One interesting question in designing a neural network is how to pick the activation function f(.). There are some popular choices such as sigmoid function, hyperboilc tanh(), or Rectified Linear Unit(ReLU) (See Ref 12). It's important to think of the mathematical properties of these activation functions and their impact on trained neural networks.
For instance, although sigmoid function is nicely derivable, but as x grows, it quicly staurates and its gradient approaches zero. Such property has its own side effect on the speed of training the neural network which become an issue as your network size grows. So, researchers like Alex et al. have found that using a linear rectifier with no saturating property can be trained 6 times faster for image recongnition problems. Check the original paper here: ImageNet Classification with Deep Convolutional Neural Networks
Computing weights of Neural Nets and Deep Learning models is the core of training process. Here, we need to formulate a cost function calculating the overall error of our prediction respect to the true labels (i.e. RMSE). So, the problem becomes solving an optimization problem in which we want to calculate the parameters (i.e. w's) s.t. it minimizes the cost function.
There are know techniques such as gradient descent by which one can find the minimum of a cost function. In practice, training neural nets involves using a modified version of gradient descent called stochastic gradient descent, that tries to use randomization and noise to find the global minimum with high probability on a complex error surface. See Ref 6 for a complete list of optimization techniques in Machine Learning area.
If we want to train a multi-layer neural net, we need to use techniques such as Backpropagation in conjunction with an optimization method like stochastic gradient descent.

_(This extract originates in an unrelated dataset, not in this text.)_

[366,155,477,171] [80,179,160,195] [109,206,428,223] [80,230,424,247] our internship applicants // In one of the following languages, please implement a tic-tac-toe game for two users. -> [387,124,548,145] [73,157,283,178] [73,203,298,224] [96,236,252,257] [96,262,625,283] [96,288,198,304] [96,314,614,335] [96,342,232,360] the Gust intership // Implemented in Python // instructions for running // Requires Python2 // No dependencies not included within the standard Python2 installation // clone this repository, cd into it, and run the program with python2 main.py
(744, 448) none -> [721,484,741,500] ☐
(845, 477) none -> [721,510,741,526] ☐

As we add more layers to our net, we can end up having much more parameters compared to training data samples. This problem is known as overfitting problem in machine learning space. To solve this issue, we need to take proper actions such as including a dropout layers/neurons.
We will demo a few examples of machine learning models for solving image recognition problems. These examples are in Python and use Theano library. Check the link here for some code examples: Theano Tutorial.

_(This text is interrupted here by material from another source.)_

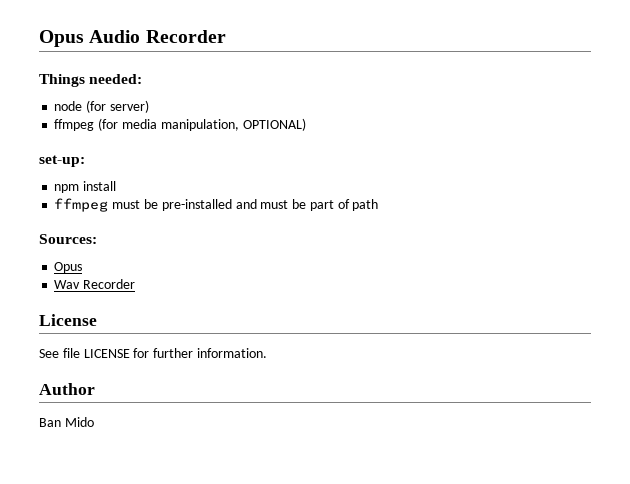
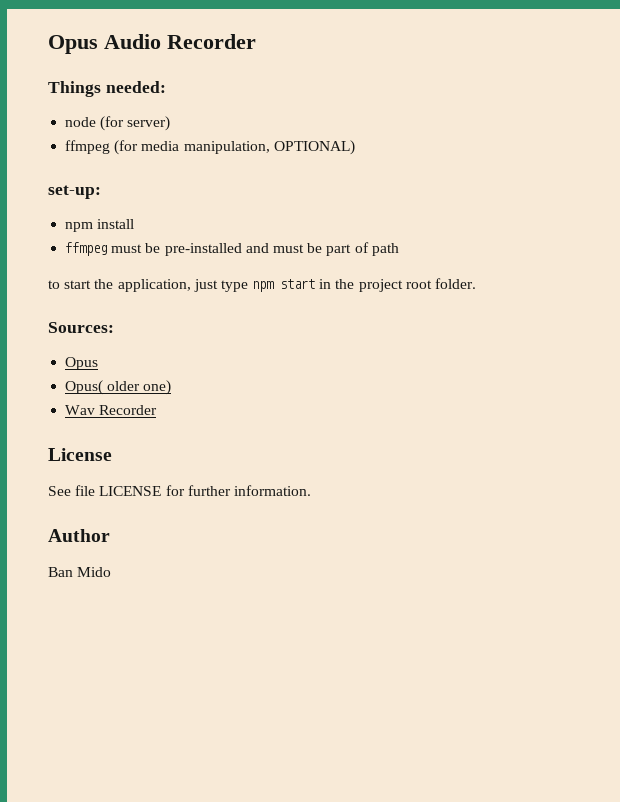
(379, 205) none -> [48,278,477,292] // to start the application, just type npm start in the project root folder.
(83, 267) none -> [65,380,172,395] // Opus( older one)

Theano comes with both CPU and GPU implementations for deep learning. In one of our tests, we ran two versions of deep learning one on a Mac Pro (2.9 GHz Intel Core i7 with 8GB mem) and the other test on an EC2 GPU instance (g2.2xlarge instance type - NVIDIA GPU with 1,536 CUDA cores - 4GB of video memory). We filled a spot request for EC2 instance. Next, we followed steps specified in Ref 7 to install Theano.
On Amazon G2 instance, running the deep learning code (i.e. 4_modern_net.py) took 5 minutes while on the Mac node it took almost 37 inutes to run the same code. So, running on G2 instance gives a 7.4 speedup factor which is a significant boost using single multi-core machine. Netflix lab also has done some work around deep learning problem in 2014 where they reported building their ANN (artificial neural network) models on a single machine. However, they use multiple machines to build seperate models for each 41 countries they have have buisiness in. See Ref 8 for details on the Netflix effort to optimize running Deep Learning models.
The most time consuming part of deep learning model is the Stochastic Gradient Descent part by which we try to compute the weights of network edges (wi's). There is large dependecnies while running SGD phase which makes distributing this part on multi machines not trivial and can result in worse performance if not careful steps are taken during parallelization design phase.
In 2012, Google has taken some steps to build and run a distributed deep networks where they distributed some of their computations across several machines. In Google's case their deep network had billions of parameters but in our case the number of parameters are way less. See Ref 9 to find more details on Google deep learning project.